East Anglia: Essex & Suffolk Water extends partnership with Arts Council England
PUBLISHED: 06:00 23 July 2014
Essex & Suffolk Water has unveiled a new piece of artwork at the Hanningfield Reservoir near Chelmsford as part of a partnership with the Arts Council England.
Located a short walk from the Café on the Water, the work features a sculpture and willow dome with a bench for visitors to enjoy the views across the reservoir.
Named “Harold and Maude”, it is the work of artist Sarah Staton and features living willow and honeysuckle.
“The special context of Hanningfield Reservoir gave me the inspiration for the sculptures,” said Sarah. “Simon Bill’s ‘Duck Rabbit’ refers directly to the ducks and rabbits that populate the area around the reservoir and make it their own when most of the people of Essex are asleep in their beds,
“The ‘Duck Rabbit’ is a philosophical conundrum that our visitors are able to ponder and young and old alike share a fascination with deciding is it duck or is it rabbit or is it both at once,” she added.
The new “utility sculpture” is located at the bottom of the path that leads to the waterside. It is bright kingfisher blue, with the aim of catching the eye from a distance and letting visitors know that the path leads to something different.
The shape of the sculpture is a similar to the outline of an English church with a spire, inverted like a reflection might be. Sarah said that, when visiting the reservoir over the past year or so, she heard tales of hidden churches submerged beneath the water, and these stories of fictional spires and echoing bells were the inspiration for the form of the sculpture.
Forty pupils from the local St Peter’s Primary Schook in West Hanningfield were among the first to get to see the new sculpture and were given the task of producing their own artwork, using pencil and paper.
Many of them imagined what might lurk in the depths of the reservoir and were helped to draw their pictures by artists Demelza Watts and Gabriel Birch, both students studying sculpture at the Royal College of Art in London, who led the sessions.
Demelza said: “It’s the first time we’ve both worked outside of a studio and in such a unique location. I couldn’t believe some of the colours the youngsters could make out of the natural environment from using grass, mud and berries.”
Gabriel added: “Young people are so inventive and it is really interesting to see what they’ve come up with. I think we’ve picked up a few ideas today.”
Funding for the new work has come from Essex & Suffolk Water and the Arts Council England as part of an ongoing commitment to outdoor arts projects designed to enhance the environment and provide visitors with a beautiful setting to enjoy the landscape. Sarah Pinkerton, partnerships manager at Essex & Suffolk Water, said: “This commission has been made possible with support from Arts Council England. We are very grateful for their support for this project, which we hope will help further enhance the visitor experience at Hanningfield.

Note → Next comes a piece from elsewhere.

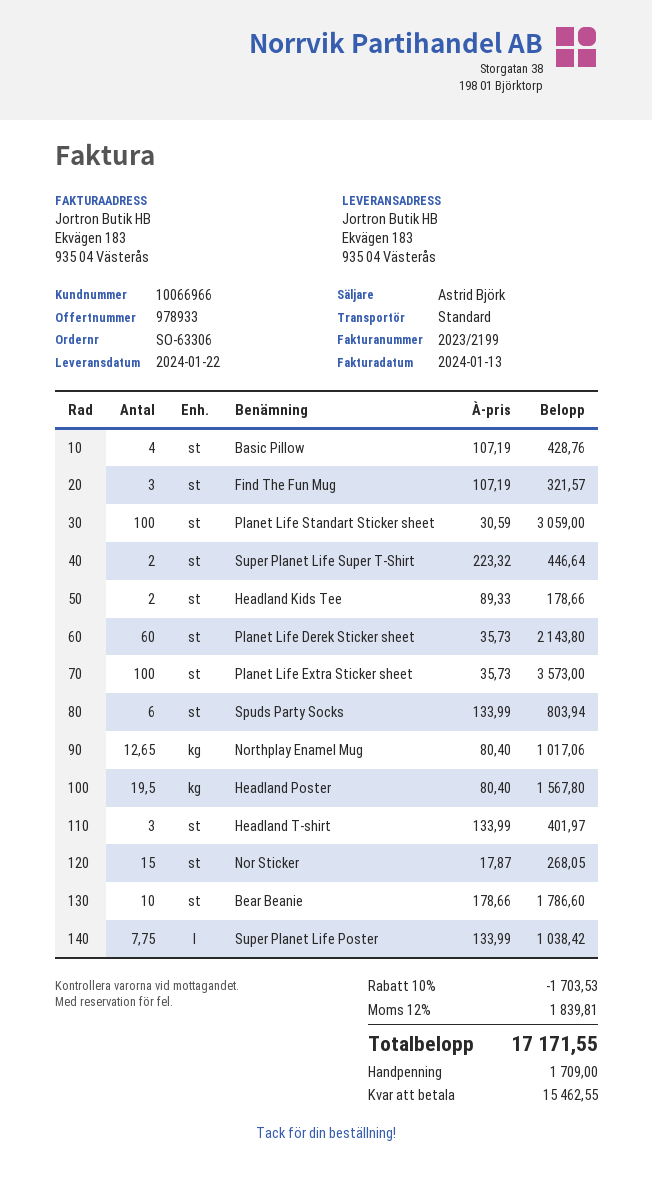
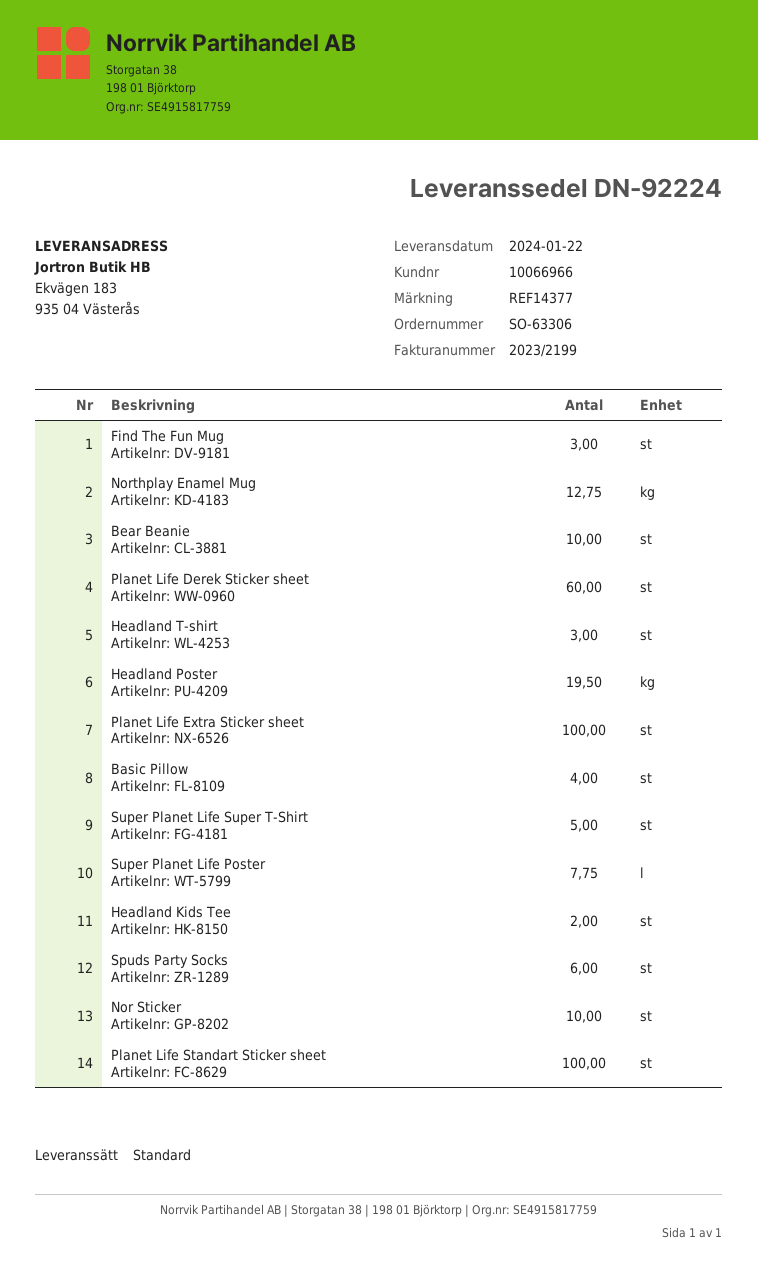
Super Planet Life Super T-Shirt: 2 -> 5
Northplay Enamel Mug: 12.65 -> 12.75
Nor Sticker: 15 -> 10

“The visit of the children from St Peter’s school is an example of how we hope this work will offer visitors new ways of engaging with the richness and diversity of nature in this beautiful landscape.”
Wendy Figueira, head teacher at St Peter’s Primary School, West Hanningfield said: “We always enjoy getting involved with our local community and the children had a lovely time painting with natural materials. They were buzzing with excitement when they got back off the coach and couldn’t wait to tell us all about the sculptures they had seen. Thank you to all involved for inviting us.”.
The Harold and Maude art work is located near to the Café on the Water at Hanningfield Reservoir.